PROBLEM:
Would you please copy every line below that includes the string "address"?

DATA EXTRACTS:
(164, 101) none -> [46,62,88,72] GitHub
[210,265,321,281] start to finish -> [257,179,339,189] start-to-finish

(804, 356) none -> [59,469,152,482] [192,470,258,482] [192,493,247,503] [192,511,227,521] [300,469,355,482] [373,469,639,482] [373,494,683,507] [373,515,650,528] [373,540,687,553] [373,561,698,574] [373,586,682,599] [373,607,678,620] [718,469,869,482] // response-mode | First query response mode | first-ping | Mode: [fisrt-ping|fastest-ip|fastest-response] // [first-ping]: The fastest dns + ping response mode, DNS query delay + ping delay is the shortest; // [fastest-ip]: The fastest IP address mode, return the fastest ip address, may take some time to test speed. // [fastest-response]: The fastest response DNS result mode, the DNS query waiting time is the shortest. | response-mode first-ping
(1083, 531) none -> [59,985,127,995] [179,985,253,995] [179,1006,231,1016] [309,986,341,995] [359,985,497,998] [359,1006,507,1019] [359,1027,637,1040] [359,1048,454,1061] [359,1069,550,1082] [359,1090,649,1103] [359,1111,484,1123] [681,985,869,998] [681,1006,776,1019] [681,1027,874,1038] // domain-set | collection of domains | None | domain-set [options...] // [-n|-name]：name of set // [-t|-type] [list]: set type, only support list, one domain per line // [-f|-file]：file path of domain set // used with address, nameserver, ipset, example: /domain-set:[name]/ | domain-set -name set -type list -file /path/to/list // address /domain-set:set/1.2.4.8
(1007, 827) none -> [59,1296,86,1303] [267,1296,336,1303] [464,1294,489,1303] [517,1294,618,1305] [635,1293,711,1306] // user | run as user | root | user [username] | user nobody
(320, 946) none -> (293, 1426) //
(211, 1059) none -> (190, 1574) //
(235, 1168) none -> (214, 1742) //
==
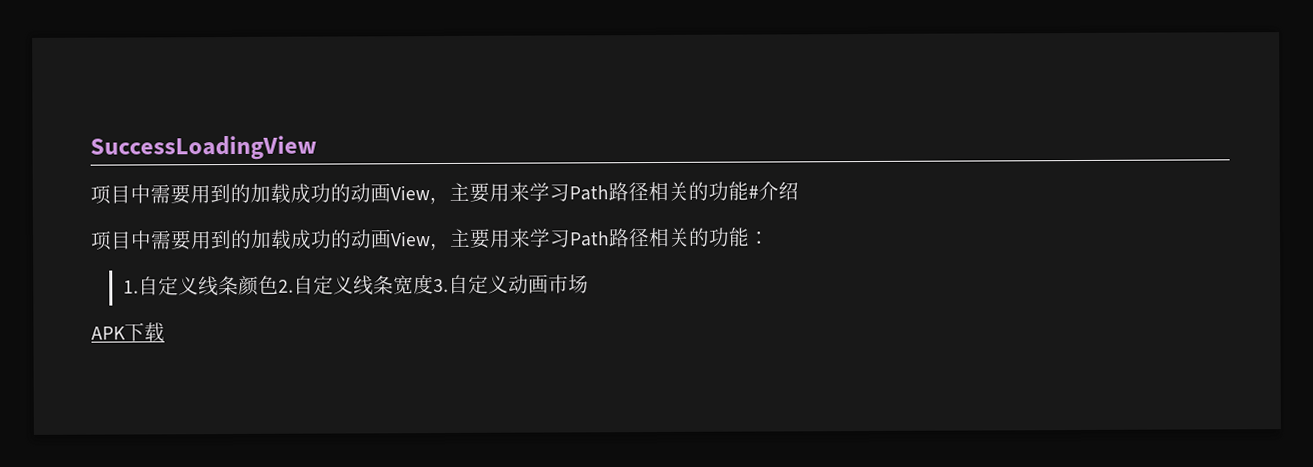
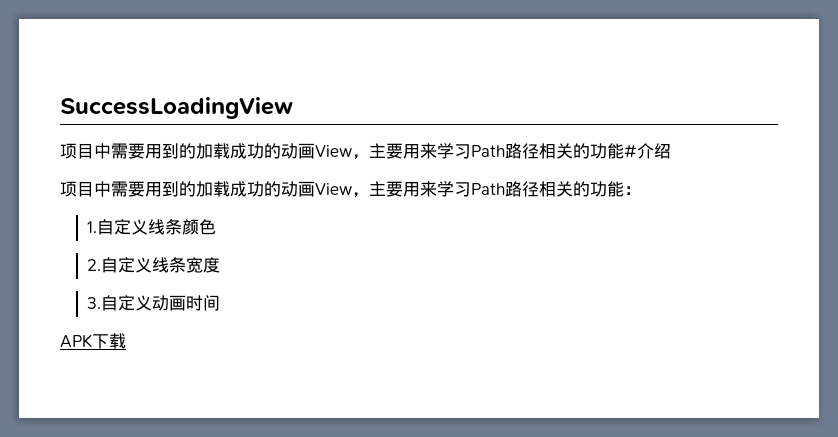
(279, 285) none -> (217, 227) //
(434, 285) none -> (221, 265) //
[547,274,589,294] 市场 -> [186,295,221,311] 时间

RESPONSE AREA:
(804, 356) none -> [59,469,152,482] [192,470,258,482] [192,493,247,503] [192,511,227,521] [300,469,355,482] [373,469,639,482] [373,494,683,507] [373,515,650,528] [373,540,687,553] [373,561,698,574] [373,586,682,599] [373,607,678,620] [718,469,869,482] // response-mode | First query response mode | first-ping | Mode: [fisrt-ping|fastest-ip|fastest-response] // [first-ping]: The fastest dns + ping response mode, DNS query delay + ping delay is the shortest; // [fastest-ip]: The fastest IP address mode, return the fastest ip address, may take some time to test speed. // [fastest-response]: The fastest response DNS result mode, the DNS query waiting time is the shortest. | response-mode first-ping
(1083, 531) none -> [59,985,127,995] [179,985,253,995] [179,1006,231,1016] [309,986,341,995] [359,985,497,998] [359,1006,507,1019] [359,1027,637,1040] [359,1048,454,1061] [359,1069,550,1082] [359,1090,649,1103] [359,1111,484,1123] [681,985,869,998] [681,1006,776,1019] [681,1027,874,1038] // domain-set | collection of domains | None | domain-set [options...] // [-n|-name]：name of set // [-t|-type] [list]: set type, only support list, one domain per line // [-f|-file]：file path of domain set // used with address, nameserver, ipset, example: /domain-set:[name]/ | domain-set -name set -type list -file /path/to/list // address /domain-set:set/1.2.4.8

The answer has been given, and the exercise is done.